About this task »
Would you transcribe the entries below word for word, omitting all images?

★ ★ ★

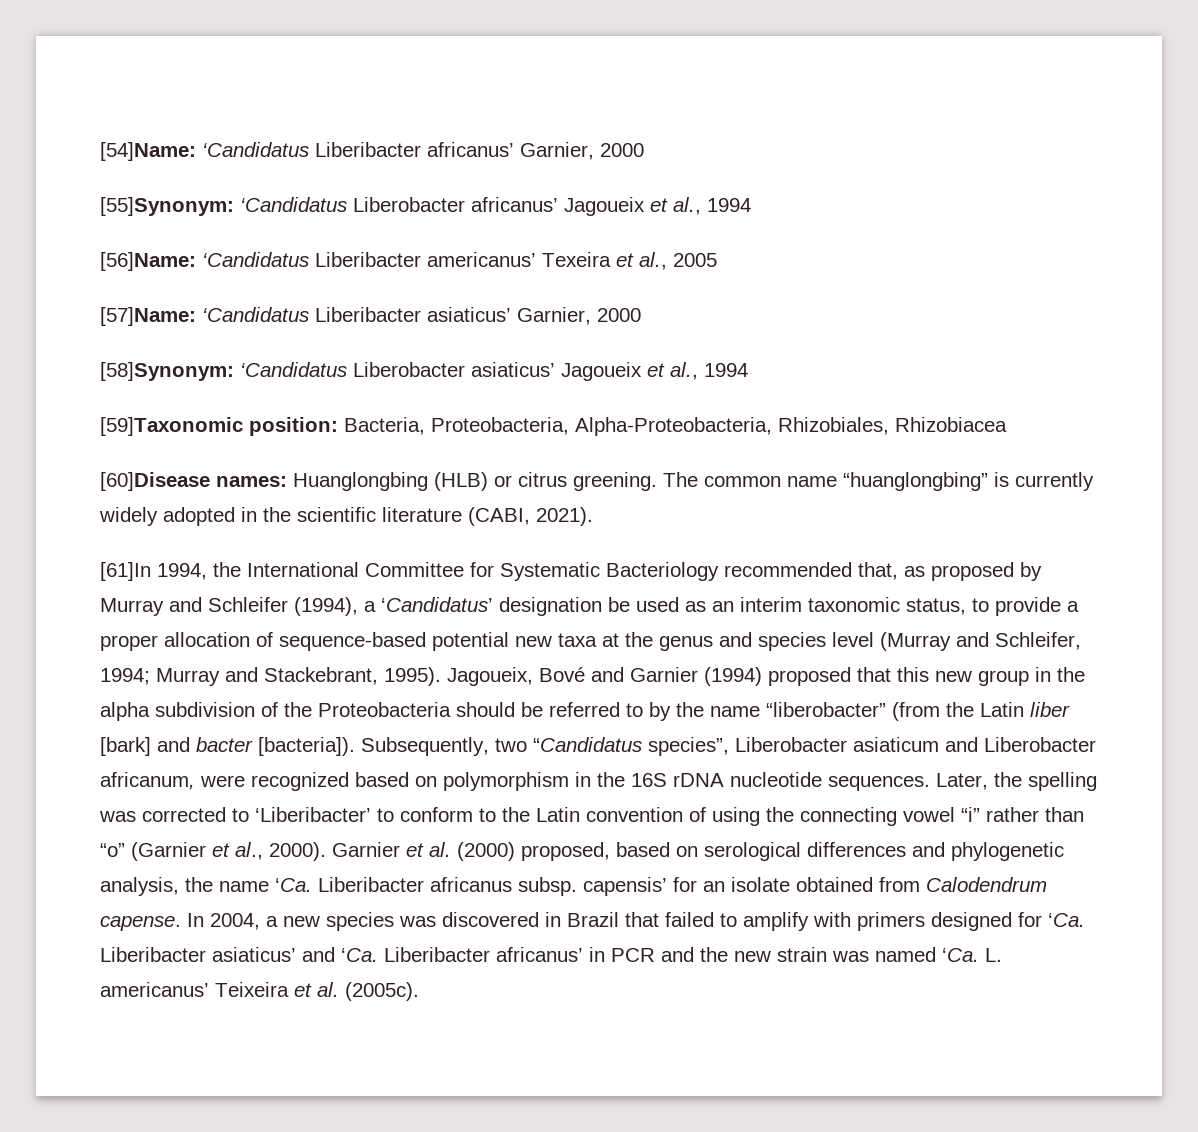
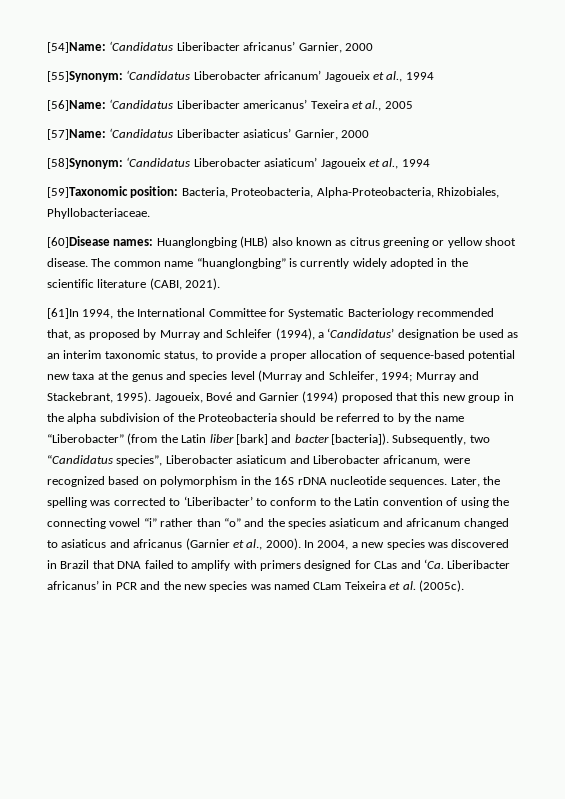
- [55]Synonym: ‘Candidatus Liberobacter africanus’ Jagoueix et al., 1994
+ [55]Synonym: ‘Candidatus Liberobacter africanum’ Jagoueix et al., 1994
- [58]Synonym: ‘Candidatus Liberobacter asiaticus’ Jagoueix et al., 1994
+ [58]Synonym: ‘Candidatus Liberobacter asiaticum’ Jagoueix et al., 1994
- [59]Taxonomic position: Bacteria, Proteobacteria, Alpha-Proteobacteria, Rhizobiales, Rhizobiacea
+ [59]Taxonomic position: Bacteria, Proteobacteria, Alpha-Proteobacteria, Rhizobiales, Phyllobacteriaceae.
- [60]Disease names: Huanglongbing (HLB) or citrus greening.
+ [60]Disease names: Huanglongbing (HLB) also known as citrus greening or yellow shoot disease.
- Jagoueix, Bové and Garnier (1994) proposed that this new group in the alpha subdivision of the Proteobacteria should be referred to by the name “liberobacter” (from the Latin liber [bark] and bacter [bacteria]).
+ Jagoueix, Bové and Garnier (1994) proposed that this new group in the alpha subdivision of the Proteobacteria should be referred to by the name “Liberobacter” (from the Latin liber [bark] and bacter [bacteria]).
- Later, the spelling was corrected to ‘Liberibacter’ to conform to the Latin convention of using the connecting vowel “i” rather than “o” (Garnier et al., 2000). Garnier et al. (2000) proposed, based on serological differences and phylogenetic analysis, the name ‘Ca. Liberibacter africanus subsp. capensis’ for an isolate obtained from Calodendrum capense.
+ Later, the spelling was corrected to ‘Liberibacter’ to conform to the Latin convention of using the connecting vowel “i” rather than “o” and the species asiaticum and africanum changed to asiaticus and africanus (Garnier et al., 2000).
- In 2004, a new species was discovered in Brazil that failed to amplify with primers designed for ‘Ca. Liberibacter asiaticus’ and ‘Ca. Liberibacter africanus’ in PCR and the new strain was named ‘Ca. L. americanus’ Teixeira et al. (2005c).
+ In 2004, a new species was discovered in Brazil that DNA failed to amplify with primers designed for CLas and ‘Ca. Liberibacter africanus’ in PCR and the new species was named CLam Teixeira et al. (2005c).

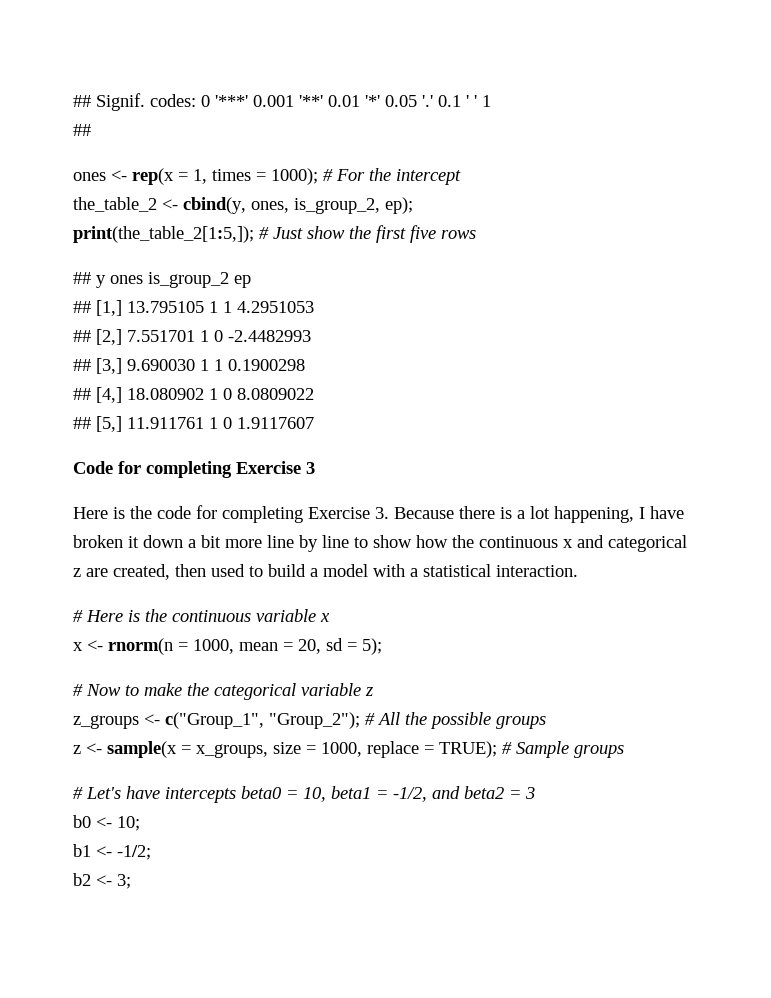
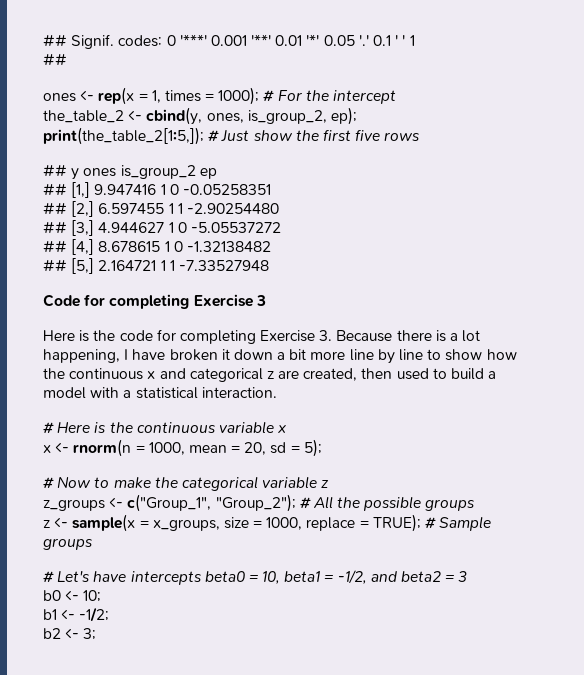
- ## [1,] 13.795105 1 1 4.2951053
- ## [2,] 7.551701 1 0 -2.4482993
- ## [3,] 9.690030 1 1 0.1900298
+ ## [1,] 9.947416 1 0 -0.05258351
+ ## [2,] 6.597455 1 1 -2.90254480
+ ## [3,] 4.944627 1 0 -5.05537272
- ## [4,] 18.080902 1 0 8.0809022
+ ## [4,] 8.678615 1 0 -1.32138482
- ## [5,] 11.911761 1 0 1.9117607
+ ## [5,] 2.164721 1 1 -7.33527948

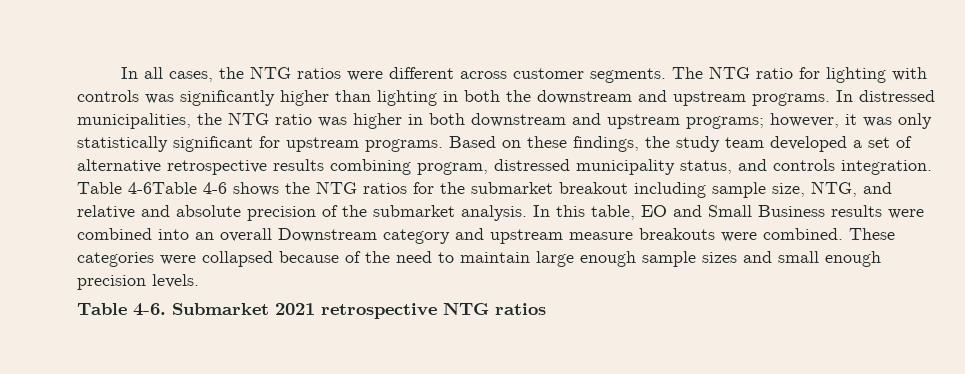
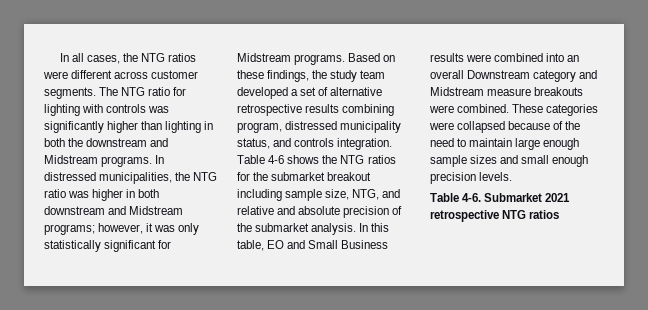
- The NTG ratio for lighting with controls was significantly higher than lighting in both the downstream and upstream programs.
+ The NTG ratio for lighting with controls was significantly higher than lighting in both the downstream and Midstream programs.
- In distressed municipalities, the NTG ratio was higher in both downstream and upstream programs; however, it was only statistically significant for upstream programs.
+ In distressed municipalities, the NTG ratio was higher in both downstream and Midstream programs; however, it was only statistically significant for Midstream programs.
- Table 4-6Table 4-6 shows the NTG ratios for the submarket breakout including sample size, NTG, and relative and absolute precision of the submarket analysis.
+ Table 4-6 shows the NTG ratios for the submarket breakout including sample size, NTG, and relative and absolute precision of the submarket analysis.
- In this table, EO and Small Business results were combined into an overall Downstream category and upstream measure breakouts were combined.
+ In this table, EO and Small Business results were combined into an overall Downstream category and Midstream measure breakouts were combined.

★ ★ ★

Task answer »
- [55]Synonym: ‘Candidatus Liberobacter africanus’ Jagoueix et al., 1994
+ [55]Synonym: ‘Candidatus Liberobacter africanum’ Jagoueix et al., 1994
- [58]Synonym: ‘Candidatus Liberobacter asiaticus’ Jagoueix et al., 1994
+ [58]Synonym: ‘Candidatus Liberobacter asiaticum’ Jagoueix et al., 1994
- [59]Taxonomic position: Bacteria, Proteobacteria, Alpha-Proteobacteria, Rhizobiales, Rhizobiacea
+ [59]Taxonomic position: Bacteria, Proteobacteria, Alpha-Proteobacteria, Rhizobiales, Phyllobacteriaceae.
- [60]Disease names: Huanglongbing (HLB) or citrus greening.
+ [60]Disease names: Huanglongbing (HLB) also known as citrus greening or yellow shoot disease.
- Jagoueix, Bové and Garnier (1994) proposed that this new group in the alpha subdivision of the Proteobacteria should be referred to by the name “liberobacter” (from the Latin liber [bark] and bacter [bacteria]).
+ Jagoueix, Bové and Garnier (1994) proposed that this new group in the alpha subdivision of the Proteobacteria should be referred to by the name “Liberobacter” (from the Latin liber [bark] and bacter [bacteria]).
- Later, the spelling was corrected to ‘Liberibacter’ to conform to the Latin convention of using the connecting vowel “i” rather than “o” (Garnier et al., 2000). Garnier et al. (2000) proposed, based on serological differences and phylogenetic analysis, the name ‘Ca. Liberibacter africanus subsp. capensis’ for an isolate obtained from Calodendrum capense.
+ Later, the spelling was corrected to ‘Liberibacter’ to conform to the Latin convention of using the connecting vowel “i” rather than “o” and the species asiaticum and africanum changed to asiaticus and africanus (Garnier et al., 2000).
- In 2004, a new species was discovered in Brazil that failed to amplify with primers designed for ‘Ca. Liberibacter asiaticus’ and ‘Ca. Liberibacter africanus’ in PCR and the new strain was named ‘Ca. L. americanus’ Teixeira et al. (2005c).
+ In 2004, a new species was discovered in Brazil that DNA failed to amplify with primers designed for CLas and ‘Ca. Liberibacter africanus’ in PCR and the new species was named CLam Teixeira et al. (2005c).

- ## [1,] 13.795105 1 1 4.2951053
- ## [2,] 7.551701 1 0 -2.4482993
- ## [3,] 9.690030 1 1 0.1900298
+ ## [1,] 9.947416 1 0 -0.05258351
+ ## [2,] 6.597455 1 1 -2.90254480
+ ## [3,] 4.944627 1 0 -5.05537272
- ## [4,] 18.080902 1 0 8.0809022
+ ## [4,] 8.678615 1 0 -1.32138482
- ## [5,] 11.911761 1 0 1.9117607
+ ## [5,] 2.164721 1 1 -7.33527948

- The NTG ratio for lighting with controls was significantly higher than lighting in both the downstream and upstream programs.
+ The NTG ratio for lighting with controls was significantly higher than lighting in both the downstream and Midstream programs.
- In distressed municipalities, the NTG ratio was higher in both downstream and upstream programs; however, it was only statistically significant for upstream programs.
+ In distressed municipalities, the NTG ratio was higher in both downstream and Midstream programs; however, it was only statistically significant for Midstream programs.
- Table 4-6Table 4-6 shows the NTG ratios for the submarket breakout including sample size, NTG, and relative and absolute precision of the submarket analysis.
+ Table 4-6 shows the NTG ratios for the submarket breakout including sample size, NTG, and relative and absolute precision of the submarket analysis.
- In this table, EO and Small Business results were combined into an overall Downstream category and upstream measure breakouts were combined.
+ In this table, EO and Small Business results were combined into an overall Downstream category and Midstream measure breakouts were combined.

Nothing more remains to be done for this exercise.